Posted By Mark Haas CMC FIMC, Friday, December 3, 2010
Updated: Friday, December 3, 2010
What are the key components that I should include in my contracts with clients?

We obviously cannot provide you with specific legal advice and always recommend utilizing an attorney in compiling or reviewing your formal contracts. Some obvious ingredients of an effective contract are:
  • A thorough description of the work to be performed, including a clear specification of the scope and boundaries of the project.

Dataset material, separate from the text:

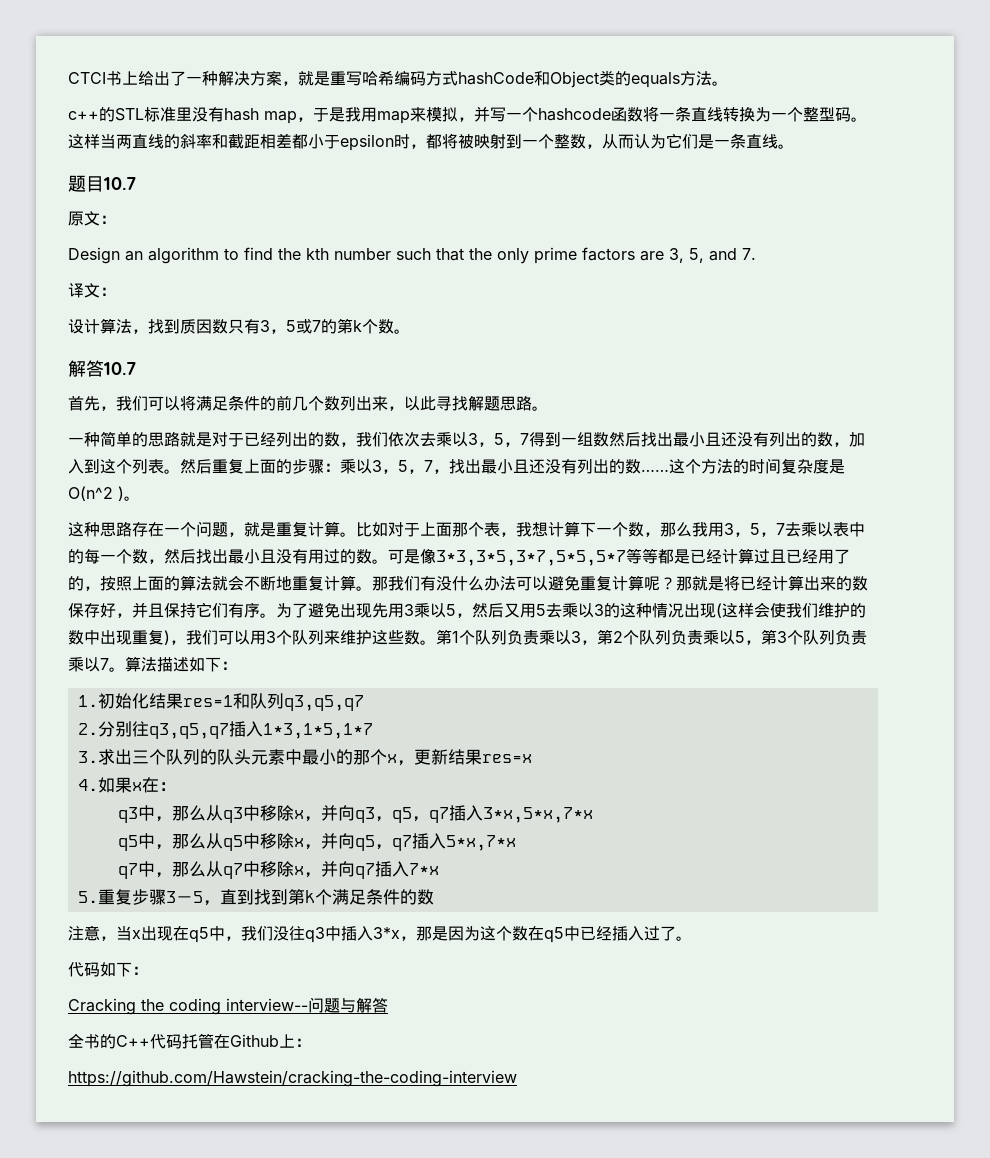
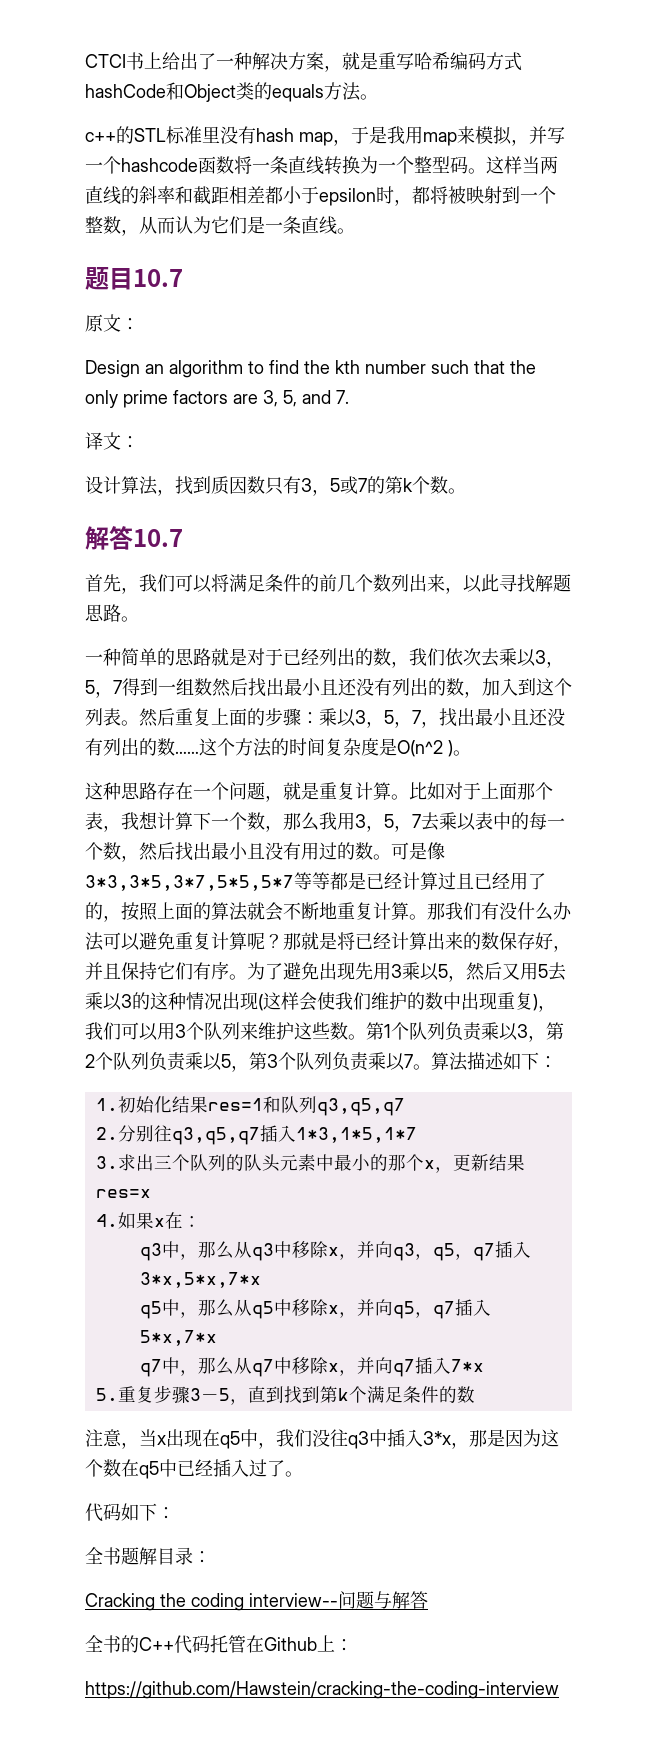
(148, 970) none -> [85,1547,211,1565] // 全书题解目录：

  • A clear description of the main objectives and associated deliverables of the project or engagement
  • A timetable including all important dates including those associated with the project’s started and expected end, as well as the expected date of accomplishment for the specified objectives and deliverables
  • A list specifying your requirements including key information and the specific level of support you will need from the client in order for you to successfully complete the assignment
  • In order to help set clear expectations upfront with your client, it might also a good idea to address those specific areas outside of your control (e.g., external critical path dependencies, implied outcomes such as specific increase in market share, client’s failure to deliver specified requirements in a timely manner, etc.)

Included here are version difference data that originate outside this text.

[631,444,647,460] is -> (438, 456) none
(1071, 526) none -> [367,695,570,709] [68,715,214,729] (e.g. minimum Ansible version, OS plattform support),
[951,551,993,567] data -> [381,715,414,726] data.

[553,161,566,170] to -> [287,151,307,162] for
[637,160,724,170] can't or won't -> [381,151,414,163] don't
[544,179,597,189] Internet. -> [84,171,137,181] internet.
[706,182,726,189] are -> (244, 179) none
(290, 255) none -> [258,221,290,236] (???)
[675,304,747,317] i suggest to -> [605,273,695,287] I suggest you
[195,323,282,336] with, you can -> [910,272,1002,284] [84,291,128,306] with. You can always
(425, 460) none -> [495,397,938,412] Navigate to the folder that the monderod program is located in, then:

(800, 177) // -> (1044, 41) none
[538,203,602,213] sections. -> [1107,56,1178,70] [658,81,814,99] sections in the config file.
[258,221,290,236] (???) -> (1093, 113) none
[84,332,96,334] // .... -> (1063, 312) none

  • Specific terms and conditions (e.g., compensation and payment terms, additional services, consultant liability protection, confidentiality, non-compete clauses, cancellation, disputes/remedies, any special provisions, etc.)
Tip: A consulting contract exists to:
  • Ensure mutual understanding of the assignment
  • Summarize what is agreed to and expected from each party
  • Specify satisfactory results (consultant compensation and client deliverables)
  • Avoid disputes
Unnecessarily complex contracts, unless mandatory (i.e., government contracts), can potentially overwhelm a prospective client and could result in lost business. Focus on keeping the contract as brief, clear, simple, and direct as possible.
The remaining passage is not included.